Großer Teil der Berliner für Enteignung

In ihrem Gastbeitrag greift Beatrice Kramm, Präsidentin der Industrie- und Handelskammer (IHK), die Verantwortlichen der Initiative, vor allem aber den Senat scharf an. Dieser versage beim Wohnungsbau auf ganzer Linie. Weil der Senat keine Rezepte gegen Wohnungsnot habe, nutzten Populisten den entstehenden Raum. „Ausgerechnet mit einer deplatzierten Enteignungsdebatte begibt sich der Senat auf dieses Niveau, just im Jubiläumsjahr des Mauerfalls“, schreibt Kramm.

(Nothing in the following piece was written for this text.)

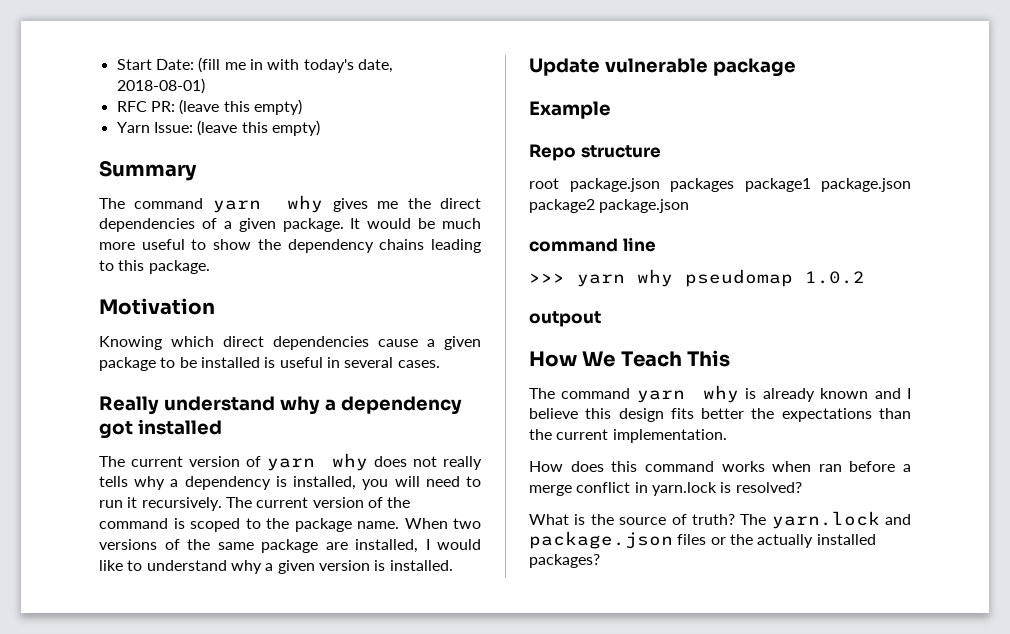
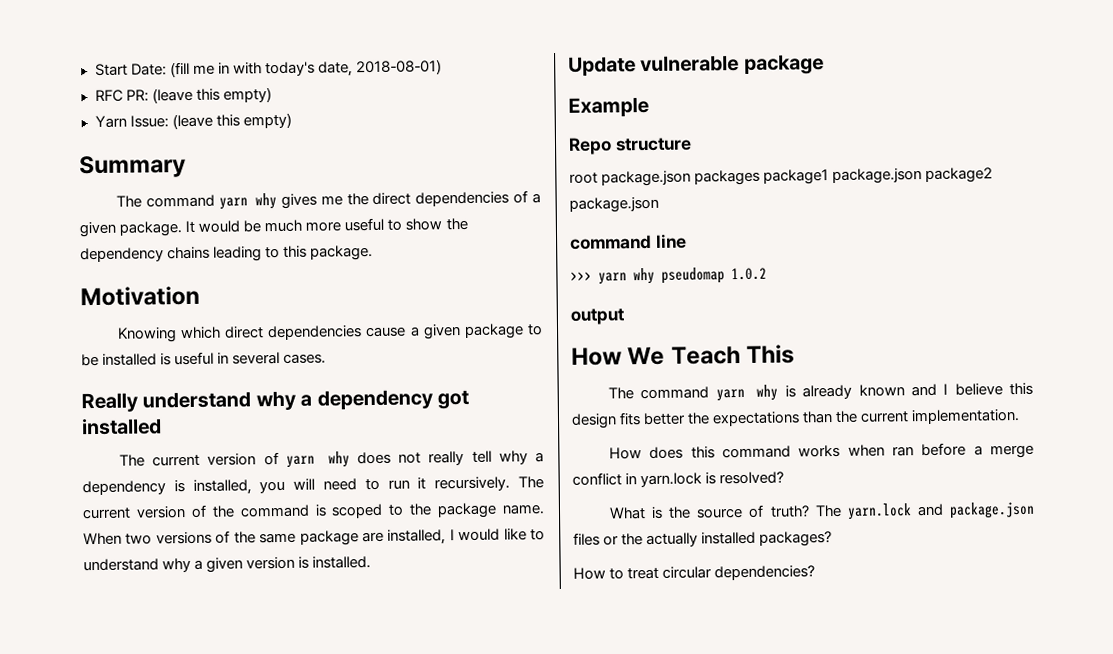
[99,476,128,487] tells -> [471,450,492,463] tell
[529,311,601,327] outpout -> [570,308,625,325] output
(600, 561) none -> [573,565,816,581] // How to treat circular dependencies?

Mit ihrer Haltung steht die Wirtschafts-Lobbyistin der Stimmung in der Stadt entgegen. Angesichts steigender Mieten und Angst vor Verdrängung spricht sich eine Mehrheit für Enteignung aus. In einer Umfrage des Meinungsforschungsinstituts Forsa im Auftrag der Berliner Zeitung waren im Januar 44 Prozent der Befragten dafür und 39 Prozent dagegen, 17 Prozent enthielten sich.

Rückkauf der Bestände von Wohnungsbaugesellschaften möglich

Auch im Senat ist Enteignung umstritten. Während die Linke die Initiative unterstützt, gibt es von SPD und Grünen unterschiedliche Signale. Nicht zuletzt die ungeklärte Rechtslage – noch nie wurde auf Grundlage von Artikel 15 tatsächlich enteignet – lässt viele zögern. Ebenso offen ist eine mögliche Entschädigung. Wie hoch der erwartete zweistellige Milliardenbetrag tatsächlich ausfallen würde, ist noch unklar.

Auch die grundsätzliche Frage, ob Enteignung richtig ist, ist noch nicht entschieden. So spricht sich Finanzsenator Matthias Kollatz (SPD) dagegen aus. Besser wäre es, selbst mehr zu bauen. Sein Parteifreund, der Regierende Bürgermeister Michael Müller, hat zu Jahresbeginn von Enteignung als „drittem, viertem oder fünftem Schritt“ gesprochen. Müller sagte, er wolle die Bestände der ehemals landeseigenen Wohnungsbaugesellschaft GSW zurückkaufen. Das sind derzeit mehr als 50.000 Wohnungen. Die GSW war vor 15 Jahren verkauft worden. Heute gehört sie der Deutsche Wohnen, dem Hauptfeind der Mieter-Aktivisten.